Resolving the pharmacological redox-sensitivity of SARS-CoV-2 PLpro in drug repurposing screening enabled identification of the competitive GRL-0617 binding site inhibitor CPI-169

Abstract

AbstractThe SARS CoV-2 Papain-Like protease has multiple roles in the viral replication cycle, related to both its polypeptide cleavage function and its capacity to antagonize host immune response. Targeting PLpro function is recognized as a promising mechanism to modulate viral replication whilst supporting host immune responses. However, development of PLpro specific inhibitors remains challenging. Upcoming studies revealed the limitation of reported inhibitors by profiling them through a pipeline of enzymatic, binding and cellular activity assays showing unspecific activity. GRL-0617 remained the only validated molecule with demonstrated anti-viral activity in cells. In this study we refer to the pitfalls of redox-sensitivity of PLpro. Using a screening-based approach to identify inhibitors of PLpro proteolytic activity, we made extensive efforts to validate the active compounds over a range of conditions and readouts, emphasising the need for comprehensive orthogonal data when profiling putative PLpro inhibitors.
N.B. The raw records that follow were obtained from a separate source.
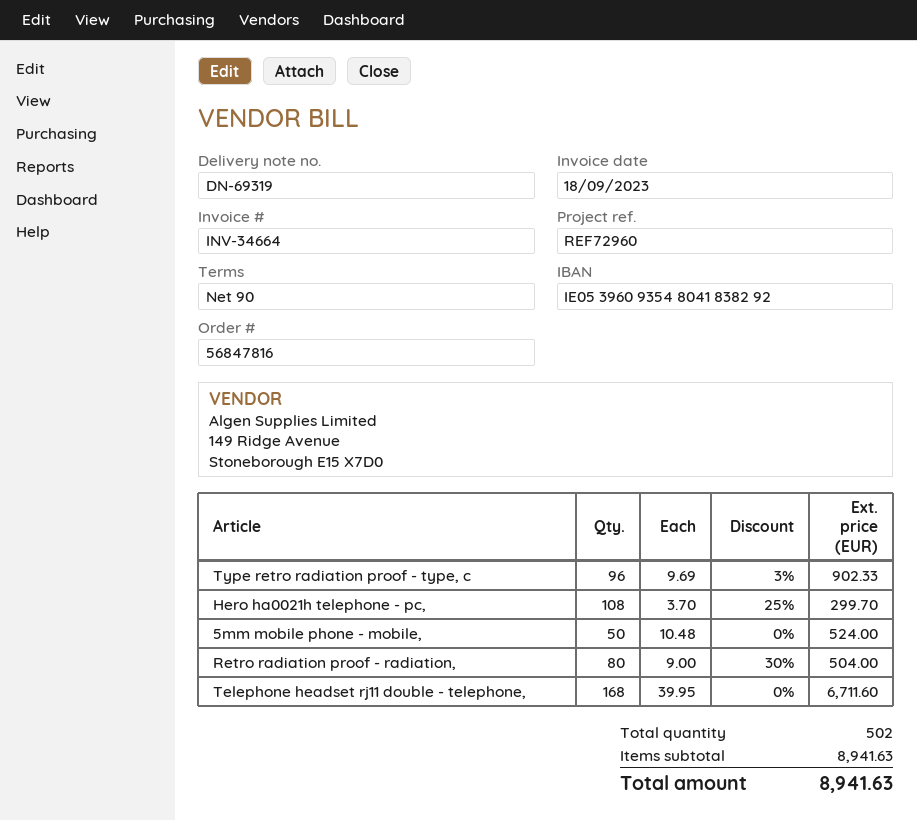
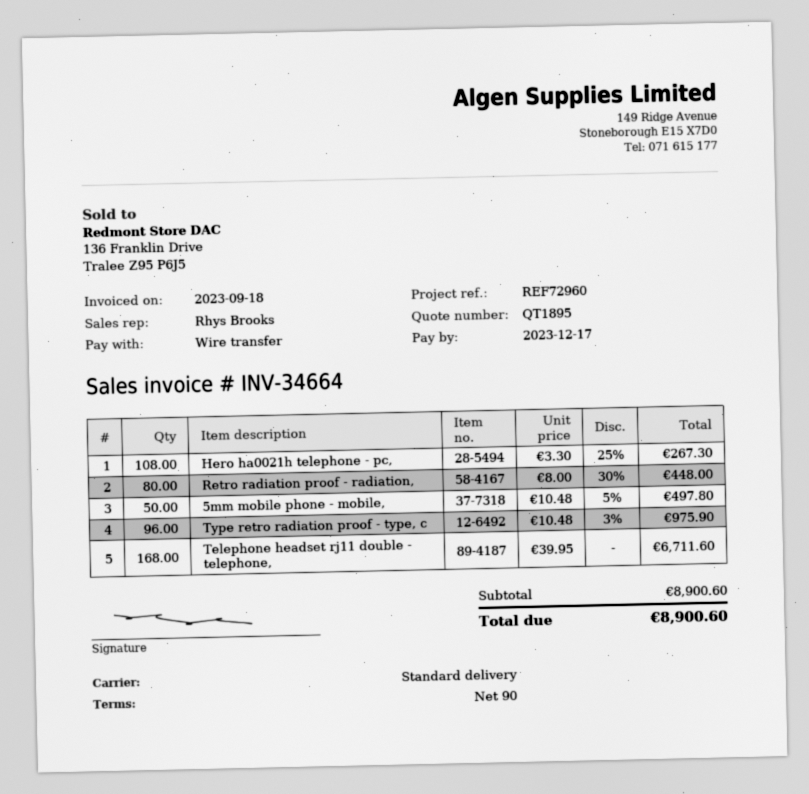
Type retro radiation proof - type, c: 96 x 9.69 - 3% = 902.33 -> 96 x 10.48 - 3% = 975.90
Hero ha0021h telephone - pc,: 108 x 3.70 - 25% = 299.70 -> 108 x 3.30 - 25% = 267.30
5mm mobile phone - mobile,: 50 x 10.48 = 524.00 -> 50 x 10.48 - 5% = 497.80
Retro radiation proof - radiation,: 80 x 9.00 - 30% = 504.00 -> 80 x 8.00 - 30% = 448.00
subtotal: 8941.63 -> 8900.60
total: 8941.63 -> 8900.60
The remaining active compound CPI-169, showed to compete with GRL-0617 in NMR-based experiments, suggesting to share a similar binding mode, opening novel design opportunities for further developments as antiviral agents.Author summaryThe increasing knowledge about SARS-CoV-2 allowed the development of multiple strategies to contain the spread of COVID-19 infection. Nevertheless, effective antiviral pharmacological treatments are still rare and viral evolution allowed a fast adaptation and escape from available containment methods. The papain like protease (PLpro) has now become the next most promising SARS-CoV-2 therapeutic due to its multiple functions in virus replication cycle and antagonization of host immune response. However, due to inherent flexibility and sensitivity of this enzyme specific inhibitors are rare. Here we report on a screening strategy using repurposing of known drugs that takes into account PLpro characteristics to identify new inhibitors, showing the success of the approach by identifying CPI-169 that competitive targets the well described GRL-0617 inhibitor binding pocket of PLpro and helping to design further antiviral agents.